Los médicos voladores de África del Este, como su nombre lo indica, documenta la historia de unos médicos que se transportaban en avionetas a los rincones más ignotos de dicho continente.
En 1957, el servicio de médicos voladores comienza sus actividades bajo la dirección del doctor irlandés Michael Wood. Los médicos atendían principalmente a los habitantes de Kenia y Tanzania, quienes, debido a lo intransitable de los caminos, no podían recibir atención médica rápida. A finales de la década de los 60, Werner Herzog decide capturar con su cámara la actividad de estos hombres.

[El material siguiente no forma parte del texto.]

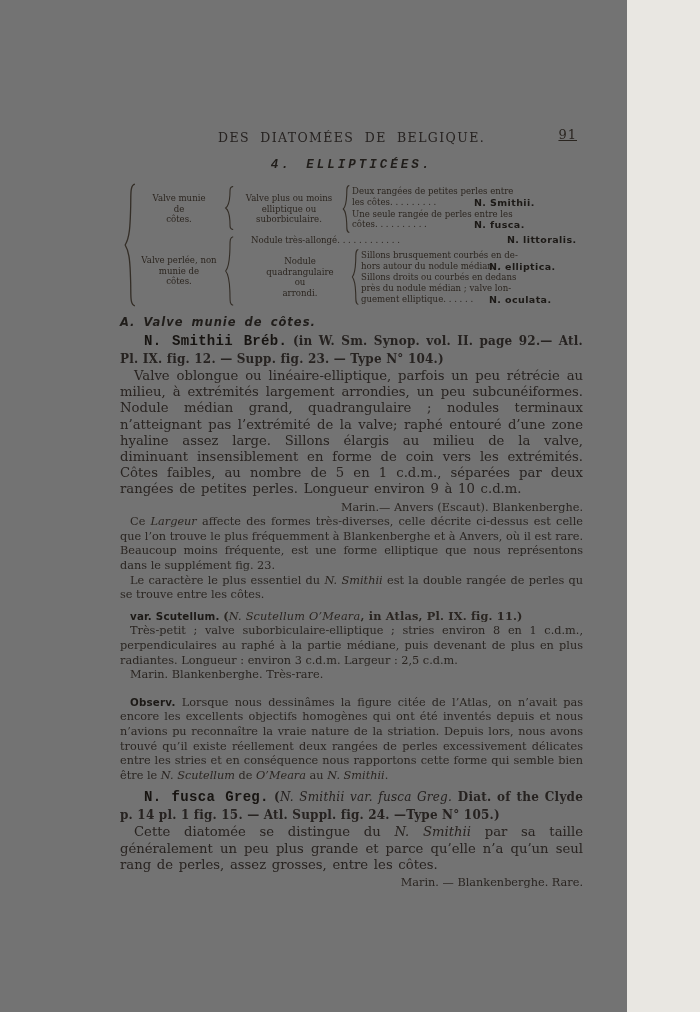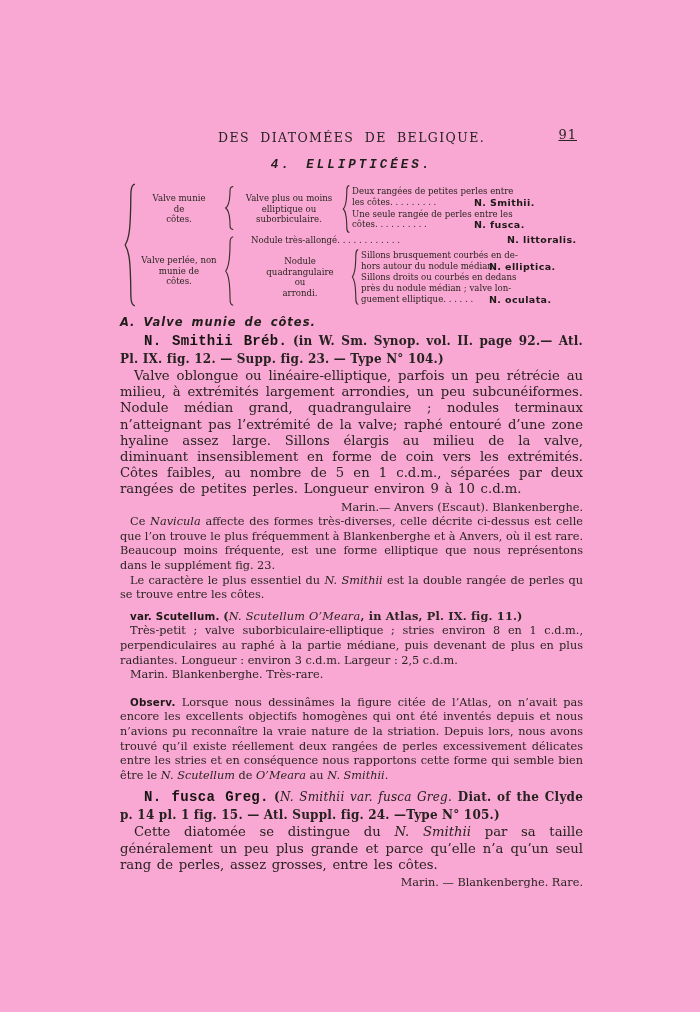"DES DIATOMÉES DE BELGIQUE." .page { background: #f9a8d4 -> #737373; width: 700px -> 627px }
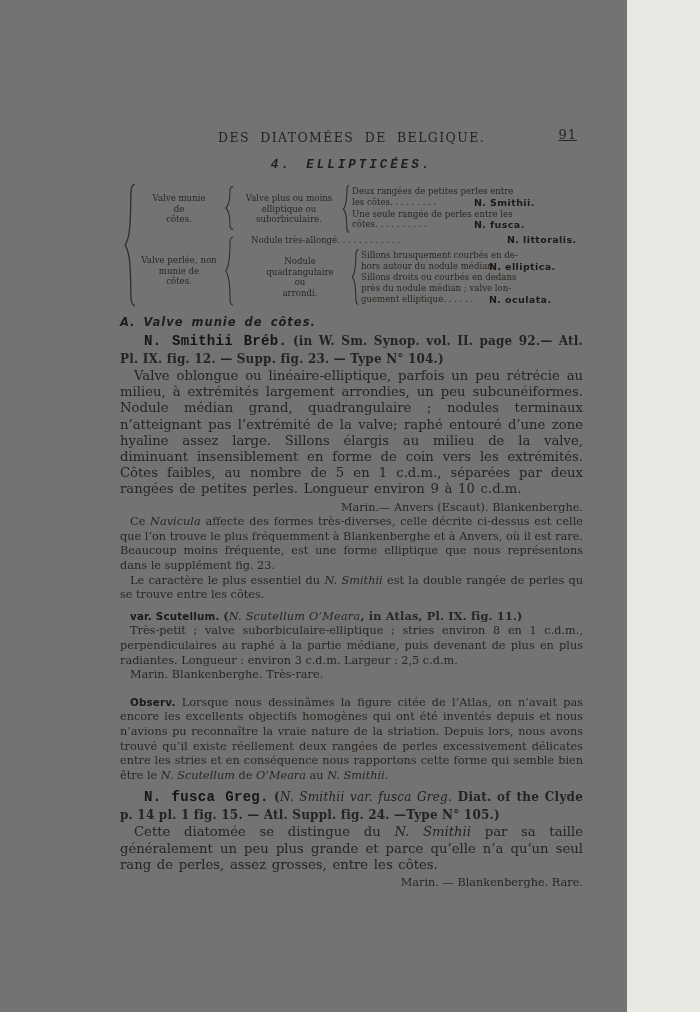"Navicula" i.it { text: Navicula -> Largeur }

Los primeros minutos del documental dan la impresión de que la finalidad del cineasta es hacer únicamente una apología de los médicos europeos que, desbordados de buena voluntad y amor al hombre, dan su vida por la salud del prójimo. Esta idea se acentúa cuando, en sus testimonios, los médicos indican que ellos están librando una lucha contra la ignorancia de aquellos habitantes, que ya no se cuidan ni de espantarse las moscas que les recorren el rostro y que les transmiten una buena cantidad de microbios causantes de diversas enfermedades.
Sin embargo, la película da un giro cuando se señala como meollo del asunto la problemática que enfrentan estos médicos: la comunicación. Lo menos difícil es encontrar un habitante que les ayude a traducir, en la medida de lo posible, el significado de las palabras. El verdadero obstáculo es el choque de dos visiones completamente distintas del mundo, las cuales se configuran a partir del lenguaje en relación con el entorno.
Pongamos como primer ejemplo lo que ocurre con la representación gráfica occidental. Los médicos deciden dibujar un ojo en una cartulina para ilustrar a los nativos los síntomas de cierta enfermedad ocular. Como el dibujo está hecho a escala, sucede que los nativos simplemente no lo reconocen. Igualmente sucede con una mosca: el gráfico es muy grande, pues se espera enseñar a los pacientes que los diminutos pelillos de las patas del insecto son habitáculo de seres microscópicos dañinos para el hombre. Ante ello, los pacientes argumentan que por aquellos lugares no hay nada de ese tamaño y con tales características. Otro ejemplo de la radical diferencia de concebir el mundo es el dubitativo y tembloroso paso de los atléticos integrantes de una tribu al subir los peldaños de unas simples escaleras que conducen a un pequeño consultorio, inseguridad que se explica porque en aquel entorno nunca se han visto unas escaleras.
Los médicos voladores se enfrentan también a la concepción que los africanos tienen de la enfermedad, pues no es “científica” como la occidental, sino que tiene relación con un mundo no material, podríamos llamarlo espiritual, que muchas veces obstaculiza su labor. La manera de resolver este reto es el trabajo coordinado entre ambos médicos, africanos y europeos, para dar un servicio que ahora calificaríamos de “integral”.
El documental nos enfrenta con el eterno problema de la (in)comunicación entre distintas culturas, que las peores veces ha terminado en el exterminio, justificado por una actitud civilizatoria o superioridad cultural. Pero los médicos voladores dieron un primer paso en su labor para lograr establecer un vínculo que fuera más allá de la relación médico-paciente, que es entender que hay un problema de comunicación entre ellos que va más allá de la lengua, y que no tiene nada que ver con algún tipo de superioridad o inferioridad intelectual y cultural. Lo increíble de esta situación de comunicación “fallida”, de acuerdo con el cierre del documental, es que después de tantos años de colonialismo y dominación europea en África, este gran hombre moderno no haya sido capaz establecer una comunicación real con ellos.
José Alfredo Valerio Luna
El documental se proyectó en Casa del Lago, como parte del ciclo de cine dedicado al cineasta alemán Werner Herzog.